We all strive to be the best we can be, but is it feasible for us to reach that pinnacle of goodness, a special kind of moral saintliness? Furthermore, is it a goal we should even be pursuing? In essence, is it a good idea to try to be saintly?
Susan Wolf answers negatively in her essay, “Moral Saints.” Though it’s popularly believed we should all strive to be as good as possible, doing so can be detrimental to both others and yourself.
Definition of Susan Wolf's "Moral Saints"
Wolf defines a moral saint as “a person whose every action is as morally good as possible.” She claims there are two variants of saints: the Loving Saint and the Rational Saint. The Loving Saint’s happiness is intertwined with the happiness of others. Therefore, she behaves morally because “doing good feels good.” Meanwhile, the Rational Saint does good because he knows “it’s the right thing to do.” Behaving morally doesn’t directly benefit him; in fact, most of the time, it’s a sacrifice to do so.
How It Works
These two saint models are familiar to us: they’re the fabled archetypes we’re constantly told to emulate. However, these models fall apart the closer they’re inspected.
For a saint to be “as morally good as possible,” their life would naturally revolve around helping others. The Loving Saint might derive joy from her good deeds, but this is just a nice side-effect of providing joy to others. The Rational Saint willingly gives up something that might give him joy to similarly provide joy. The skills that a saint learns and perfects would need to serve this primary goal.
Some skills and traits are incompatible with being kind and nice. Obviously, you cannot be a moral saint and be cruel to people. However, Wolf points out that there are less noticeable aspects that are incompatible with saintliness. Humor is often done at the expense of someone else or requires listeners to have some prior information, thus excluding some people. A moral saint would find this objectionable, so they would not be comedic. Similarly, they could not have a cynical or sarcastic wit. To have any of these traits would be to offend or upset someone - an action contrary to the nice nature of a saint.
In order to appease everyone, a moral saint ends up being dull and humorless. Furthermore, they can have no private lives. They cannot have hobbies or personal interests because they need to serve the community at large. Every single desire is ignored in favor of doing good for others.
This kind of lifestyle is incredibly unappealing. It’s mentally, emotionally, and physically exhausting for the person living it. Of course, it can be argued that being a moral saint shouldn’t be easy but rather difficult. It is hard for us sinful people to truly appreciate moral saints, let alone become them.
However, these saints seem lacking, as if they’re not truly living. Does a Loving Saint just value her ice cream so little if she’s willing to give it away at the drop of a hat? Conversely, is it fair for the Rational Saint to constantly deny himself the pleasure of a frozen treat to make someone else happy?

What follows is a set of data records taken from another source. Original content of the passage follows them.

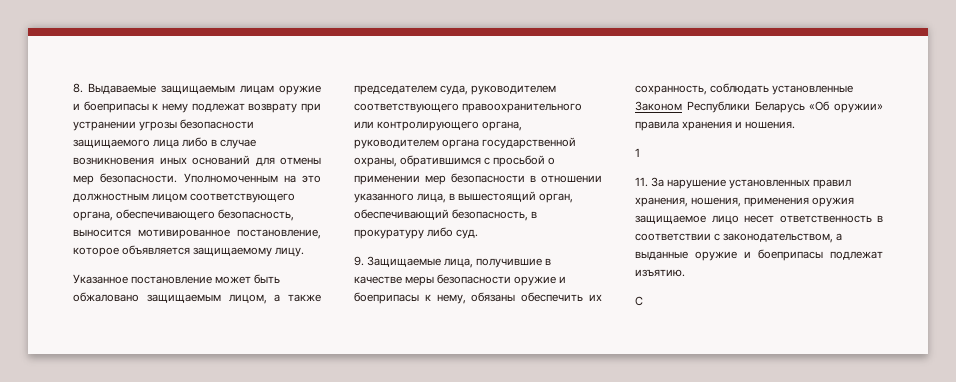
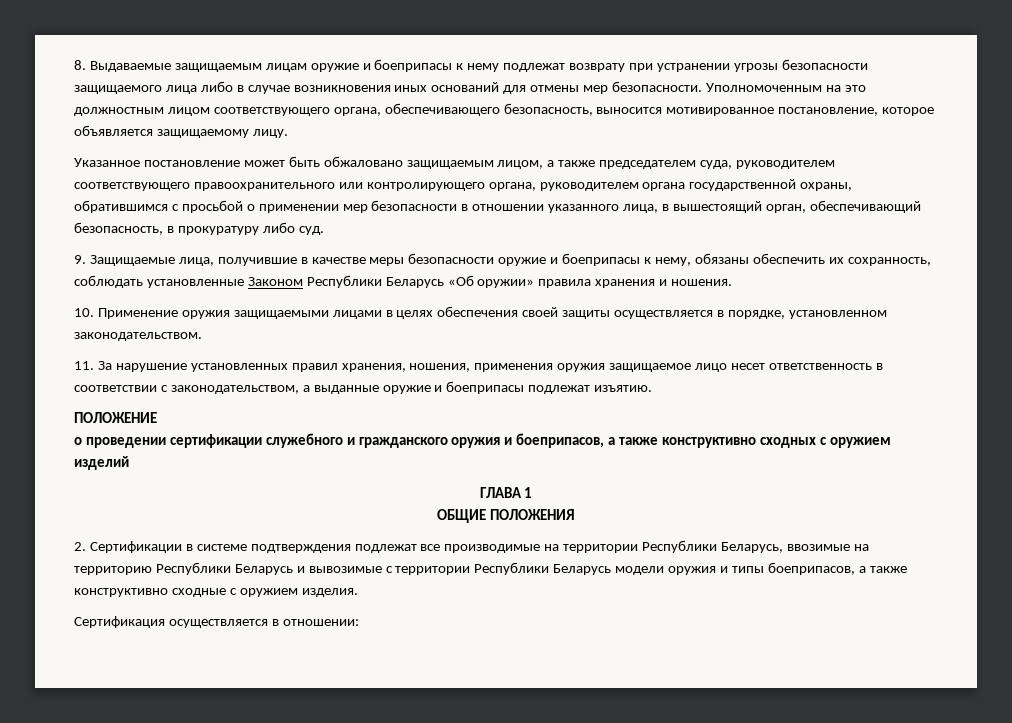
- 1
+ 10. Применение оружия защищаемыми лицами в целях обеспечения своей защиты осуществляется в порядке, установленном законодательством.
- С
+ ПОЛОЖЕНИЕ
+ о проведении сертификации служебного и гражданского оружия и боеприпасов, а также конструктивно сходных с оружием изделий
+ ГЛАВА 1
+ ОБЩИЕ ПОЛОЖЕНИЯ
+ 2. Сертификации в системе подтверждения подлежат все производимые на территории Республики Беларусь, ввозимые на территорию Республики Беларусь и вывозимые с территории Республики Беларусь модели оружия и типы боеприпасов, а также конструктивно сходные с оружием изделия.
+ Сертификация осуществляется в отношении:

While all schools of philosophy can agree with Wolf’s definition of a moral saint, they can’t agree on a remedy to the troubling personal cost and unfortunate implications of being a moral saint. Resolving them would require that these moral saints care about their individual happiness, foster their own personal interests, and generally attend to themselves as they attend to others. However, this is applying nonmoral standards to a moral measure. In essence, it’s arguing that there should be a limit to how much communal good a person can perform in order to be a moral saint. Such a proposal is innately wrong.
Think of pop culture icons of morality, people or characters who are often labeled “saints.” They don’t match the definition of a moral saint. They have their own hobbies, interests, and lives outside of helping other people.
Wolf’s essay is important because it takes widely accepted beliefs and thoroughly investigates them. When battling these beliefs, she uses common sense and basic logic so that the people who hold them and are directly affected by them can understand her argument. Whenever you’re giving a speech or making an argument, you need to keep your audience in mind.
Susan Wolf doesn’t argue that we shouldn’t try to be morally good. Rather, she argues that the popular notion of this pinnacle of moral goodness is impossible to achieve and that we should never bemoan that fact. We should help others, but if we don’t care for ourselves, we’ll never be able to do so.